Al-Tusi’s discovery was aided by his decision to join the Mongol troops as their scientific adviser. Al-Tusi lived in the time of Mongol conquest, when Genghis-Khan and his descendants conquered the Islamic empire. He was forced to move between different strongholds to do continue his work, but when the Mongols finally conquered the stronghold he is in, “he seemed enthusiastic in joining the victorious Mongols who appointed him as their scientific adviser” (O’Connor). Because of his revered scientific reputation, Hulegu, Genghis-Khan’s grandson and leader of the Mongol army, treated him well and offered enormous resources for his research. Hulegu gladly agreed when al-Tusi asked Hulegu to build an observatory after the army conquered Baghdad. Technicians from Islamic world and China came together to construct the observatory, and al-Tusi further furnished the observatory with books on science and astronomy. However, the support of the Mongols was not the only contribution to his work.

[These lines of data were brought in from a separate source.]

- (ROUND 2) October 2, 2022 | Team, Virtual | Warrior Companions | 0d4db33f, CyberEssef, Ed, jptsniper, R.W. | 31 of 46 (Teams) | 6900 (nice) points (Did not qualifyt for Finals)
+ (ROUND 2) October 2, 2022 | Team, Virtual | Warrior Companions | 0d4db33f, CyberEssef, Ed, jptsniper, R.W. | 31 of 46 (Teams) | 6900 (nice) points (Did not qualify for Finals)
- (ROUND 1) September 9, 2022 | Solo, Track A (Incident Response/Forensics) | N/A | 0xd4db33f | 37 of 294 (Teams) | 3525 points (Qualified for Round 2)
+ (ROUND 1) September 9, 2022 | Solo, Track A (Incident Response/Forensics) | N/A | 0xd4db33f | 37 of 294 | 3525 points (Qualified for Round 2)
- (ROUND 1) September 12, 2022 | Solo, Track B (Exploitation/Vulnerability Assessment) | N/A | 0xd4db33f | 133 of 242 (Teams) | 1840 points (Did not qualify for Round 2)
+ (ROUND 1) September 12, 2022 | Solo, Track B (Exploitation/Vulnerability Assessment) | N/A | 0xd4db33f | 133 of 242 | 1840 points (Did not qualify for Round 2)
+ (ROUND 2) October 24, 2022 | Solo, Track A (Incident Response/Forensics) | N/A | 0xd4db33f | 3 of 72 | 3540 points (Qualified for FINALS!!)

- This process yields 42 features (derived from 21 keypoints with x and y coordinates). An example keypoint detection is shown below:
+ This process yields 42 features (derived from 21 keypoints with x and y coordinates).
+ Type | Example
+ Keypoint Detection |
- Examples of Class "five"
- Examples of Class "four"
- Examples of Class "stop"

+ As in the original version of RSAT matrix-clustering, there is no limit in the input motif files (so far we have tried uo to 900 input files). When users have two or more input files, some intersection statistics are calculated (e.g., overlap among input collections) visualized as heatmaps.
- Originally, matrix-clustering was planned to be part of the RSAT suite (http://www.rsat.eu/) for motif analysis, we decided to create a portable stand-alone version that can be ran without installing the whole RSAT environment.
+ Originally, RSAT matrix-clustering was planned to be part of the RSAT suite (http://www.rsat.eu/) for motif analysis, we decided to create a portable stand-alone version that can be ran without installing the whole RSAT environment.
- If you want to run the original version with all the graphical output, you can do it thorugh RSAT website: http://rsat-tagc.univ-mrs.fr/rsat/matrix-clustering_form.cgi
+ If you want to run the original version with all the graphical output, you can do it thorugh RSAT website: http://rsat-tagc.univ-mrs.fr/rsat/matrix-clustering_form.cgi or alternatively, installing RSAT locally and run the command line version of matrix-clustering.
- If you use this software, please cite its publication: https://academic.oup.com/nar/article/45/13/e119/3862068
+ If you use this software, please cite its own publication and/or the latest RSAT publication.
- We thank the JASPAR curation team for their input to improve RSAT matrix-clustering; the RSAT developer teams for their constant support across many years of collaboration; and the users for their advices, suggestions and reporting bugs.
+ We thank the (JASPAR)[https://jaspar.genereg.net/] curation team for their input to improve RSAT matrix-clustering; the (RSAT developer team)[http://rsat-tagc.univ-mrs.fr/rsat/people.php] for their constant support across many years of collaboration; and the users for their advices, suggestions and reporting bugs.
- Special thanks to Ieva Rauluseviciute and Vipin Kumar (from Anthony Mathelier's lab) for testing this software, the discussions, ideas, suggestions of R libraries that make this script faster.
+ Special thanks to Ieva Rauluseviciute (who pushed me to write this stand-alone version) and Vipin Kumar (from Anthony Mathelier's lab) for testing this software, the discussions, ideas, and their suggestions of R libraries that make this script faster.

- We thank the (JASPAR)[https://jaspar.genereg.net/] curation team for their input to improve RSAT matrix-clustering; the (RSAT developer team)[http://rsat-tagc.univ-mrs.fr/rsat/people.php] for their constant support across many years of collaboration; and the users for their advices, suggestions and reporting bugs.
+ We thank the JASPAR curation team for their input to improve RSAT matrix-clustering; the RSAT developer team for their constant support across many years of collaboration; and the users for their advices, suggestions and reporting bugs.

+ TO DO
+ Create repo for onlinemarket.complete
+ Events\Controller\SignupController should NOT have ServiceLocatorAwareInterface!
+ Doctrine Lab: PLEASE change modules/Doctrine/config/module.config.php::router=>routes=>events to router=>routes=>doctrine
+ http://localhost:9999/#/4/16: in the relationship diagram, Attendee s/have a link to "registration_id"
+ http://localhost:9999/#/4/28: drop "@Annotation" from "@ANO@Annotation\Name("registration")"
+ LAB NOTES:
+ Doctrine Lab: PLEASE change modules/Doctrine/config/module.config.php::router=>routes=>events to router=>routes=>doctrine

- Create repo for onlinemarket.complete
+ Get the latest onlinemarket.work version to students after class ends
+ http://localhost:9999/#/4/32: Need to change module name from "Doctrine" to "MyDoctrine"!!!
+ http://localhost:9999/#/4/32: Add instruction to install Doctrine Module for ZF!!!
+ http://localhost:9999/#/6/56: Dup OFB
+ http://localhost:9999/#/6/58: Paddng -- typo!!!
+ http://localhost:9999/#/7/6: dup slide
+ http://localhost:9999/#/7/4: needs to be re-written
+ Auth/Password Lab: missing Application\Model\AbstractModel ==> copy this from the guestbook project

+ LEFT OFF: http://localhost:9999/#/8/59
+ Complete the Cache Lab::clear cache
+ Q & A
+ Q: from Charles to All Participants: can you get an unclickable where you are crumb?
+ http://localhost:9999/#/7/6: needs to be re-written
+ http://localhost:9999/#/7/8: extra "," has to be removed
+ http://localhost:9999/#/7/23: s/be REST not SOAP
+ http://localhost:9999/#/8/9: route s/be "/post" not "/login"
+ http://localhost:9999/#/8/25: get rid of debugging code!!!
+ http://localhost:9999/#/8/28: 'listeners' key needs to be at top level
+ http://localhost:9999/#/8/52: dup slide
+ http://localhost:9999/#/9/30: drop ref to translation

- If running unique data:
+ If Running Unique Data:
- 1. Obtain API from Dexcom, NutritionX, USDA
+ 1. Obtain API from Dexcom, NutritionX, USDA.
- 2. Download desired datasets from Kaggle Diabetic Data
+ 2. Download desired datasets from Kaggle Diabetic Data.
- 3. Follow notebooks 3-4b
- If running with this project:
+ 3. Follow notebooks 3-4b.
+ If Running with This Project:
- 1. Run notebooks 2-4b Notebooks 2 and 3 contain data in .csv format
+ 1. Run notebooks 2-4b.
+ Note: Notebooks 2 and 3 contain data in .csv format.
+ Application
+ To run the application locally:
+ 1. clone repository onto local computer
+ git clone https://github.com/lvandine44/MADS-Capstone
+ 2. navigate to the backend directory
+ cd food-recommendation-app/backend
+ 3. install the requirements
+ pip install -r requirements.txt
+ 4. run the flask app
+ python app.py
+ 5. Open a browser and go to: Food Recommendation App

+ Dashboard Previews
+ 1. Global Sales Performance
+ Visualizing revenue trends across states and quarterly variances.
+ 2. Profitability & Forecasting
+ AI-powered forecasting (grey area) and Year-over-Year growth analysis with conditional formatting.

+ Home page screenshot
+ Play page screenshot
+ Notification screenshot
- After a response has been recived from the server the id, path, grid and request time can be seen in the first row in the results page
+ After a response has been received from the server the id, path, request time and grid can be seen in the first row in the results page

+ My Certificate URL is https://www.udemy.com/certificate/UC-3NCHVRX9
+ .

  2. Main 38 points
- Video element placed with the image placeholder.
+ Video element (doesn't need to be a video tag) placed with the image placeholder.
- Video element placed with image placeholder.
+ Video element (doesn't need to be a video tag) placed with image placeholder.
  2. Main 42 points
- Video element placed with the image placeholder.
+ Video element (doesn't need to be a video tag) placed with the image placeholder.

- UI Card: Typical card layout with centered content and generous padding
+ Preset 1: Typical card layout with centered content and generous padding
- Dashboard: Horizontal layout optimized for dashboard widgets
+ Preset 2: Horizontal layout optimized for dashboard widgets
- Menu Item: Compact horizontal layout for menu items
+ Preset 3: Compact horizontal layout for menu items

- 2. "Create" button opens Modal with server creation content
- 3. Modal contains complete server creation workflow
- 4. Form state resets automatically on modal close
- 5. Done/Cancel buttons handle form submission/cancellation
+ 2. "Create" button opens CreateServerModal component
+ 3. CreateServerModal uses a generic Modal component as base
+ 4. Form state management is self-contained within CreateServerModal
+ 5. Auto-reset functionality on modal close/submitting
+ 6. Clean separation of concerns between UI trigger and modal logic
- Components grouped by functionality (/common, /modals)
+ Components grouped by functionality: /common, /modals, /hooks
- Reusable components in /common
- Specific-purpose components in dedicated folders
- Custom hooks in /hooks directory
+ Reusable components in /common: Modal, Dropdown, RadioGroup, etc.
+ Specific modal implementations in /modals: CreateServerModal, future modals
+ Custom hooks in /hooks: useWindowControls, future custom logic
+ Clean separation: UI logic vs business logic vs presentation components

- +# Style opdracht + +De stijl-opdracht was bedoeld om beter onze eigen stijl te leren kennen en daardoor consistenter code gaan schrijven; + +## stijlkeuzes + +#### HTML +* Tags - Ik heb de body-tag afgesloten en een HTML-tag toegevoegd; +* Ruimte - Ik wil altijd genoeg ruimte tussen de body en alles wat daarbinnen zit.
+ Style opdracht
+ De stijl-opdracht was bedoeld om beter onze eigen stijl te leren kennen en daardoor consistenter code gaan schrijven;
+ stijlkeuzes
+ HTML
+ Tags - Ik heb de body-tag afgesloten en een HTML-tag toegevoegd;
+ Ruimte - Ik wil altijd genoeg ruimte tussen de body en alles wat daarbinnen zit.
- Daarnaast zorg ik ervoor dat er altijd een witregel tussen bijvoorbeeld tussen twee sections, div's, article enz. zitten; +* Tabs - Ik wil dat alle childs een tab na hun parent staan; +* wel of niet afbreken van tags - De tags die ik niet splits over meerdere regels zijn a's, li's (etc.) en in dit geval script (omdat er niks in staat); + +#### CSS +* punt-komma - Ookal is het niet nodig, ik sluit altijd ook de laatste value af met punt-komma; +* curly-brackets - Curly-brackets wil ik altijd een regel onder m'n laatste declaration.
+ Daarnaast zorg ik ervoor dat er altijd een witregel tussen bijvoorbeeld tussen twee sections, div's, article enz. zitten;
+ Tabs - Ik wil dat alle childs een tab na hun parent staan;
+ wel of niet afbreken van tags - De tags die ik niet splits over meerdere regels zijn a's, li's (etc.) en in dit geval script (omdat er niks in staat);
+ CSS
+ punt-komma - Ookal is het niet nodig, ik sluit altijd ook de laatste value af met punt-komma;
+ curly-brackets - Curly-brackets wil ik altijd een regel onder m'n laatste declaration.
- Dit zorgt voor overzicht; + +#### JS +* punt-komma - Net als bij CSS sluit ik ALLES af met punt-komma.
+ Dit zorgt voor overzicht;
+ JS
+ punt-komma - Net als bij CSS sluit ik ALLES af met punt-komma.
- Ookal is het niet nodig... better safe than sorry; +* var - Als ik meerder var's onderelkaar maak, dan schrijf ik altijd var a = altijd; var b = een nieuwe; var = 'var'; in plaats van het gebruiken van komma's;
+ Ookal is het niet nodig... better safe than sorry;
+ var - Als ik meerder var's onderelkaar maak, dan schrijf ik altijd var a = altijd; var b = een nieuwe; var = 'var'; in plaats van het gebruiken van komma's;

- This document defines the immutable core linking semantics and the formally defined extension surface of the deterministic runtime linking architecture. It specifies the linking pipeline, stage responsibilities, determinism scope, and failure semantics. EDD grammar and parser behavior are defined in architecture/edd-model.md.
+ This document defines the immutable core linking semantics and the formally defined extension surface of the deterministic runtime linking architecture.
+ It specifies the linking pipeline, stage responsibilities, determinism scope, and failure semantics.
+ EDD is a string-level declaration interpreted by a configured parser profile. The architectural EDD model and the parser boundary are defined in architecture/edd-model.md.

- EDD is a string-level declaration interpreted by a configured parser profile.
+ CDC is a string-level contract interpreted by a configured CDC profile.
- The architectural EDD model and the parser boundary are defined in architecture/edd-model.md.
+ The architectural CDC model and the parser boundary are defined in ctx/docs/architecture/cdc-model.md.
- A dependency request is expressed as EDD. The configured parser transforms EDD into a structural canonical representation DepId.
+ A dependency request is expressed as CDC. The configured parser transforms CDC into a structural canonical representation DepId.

Al-Tusi's family background helped him study the basics of science and do scientific research that established him as an outstanding scholar. Al-Tusi's father was a jurist in the Twelfth Iman School. Although the school taught mainly religion, he also studied logic and physics with his uncle and mathematics with other teachers. Al-Tusi was then able to move from his hometown Tus to Nishapur which was an important center of learning. Al-Tusi had opportunities to learn about science and mathematics from experts of his time that helped him in his pursuit of Astronomy.

Reference: O'Connor, J.J. and Robertson, E.F. Al-Tusi_Nasir biography. University of St. Andrews, Scotland. 1999.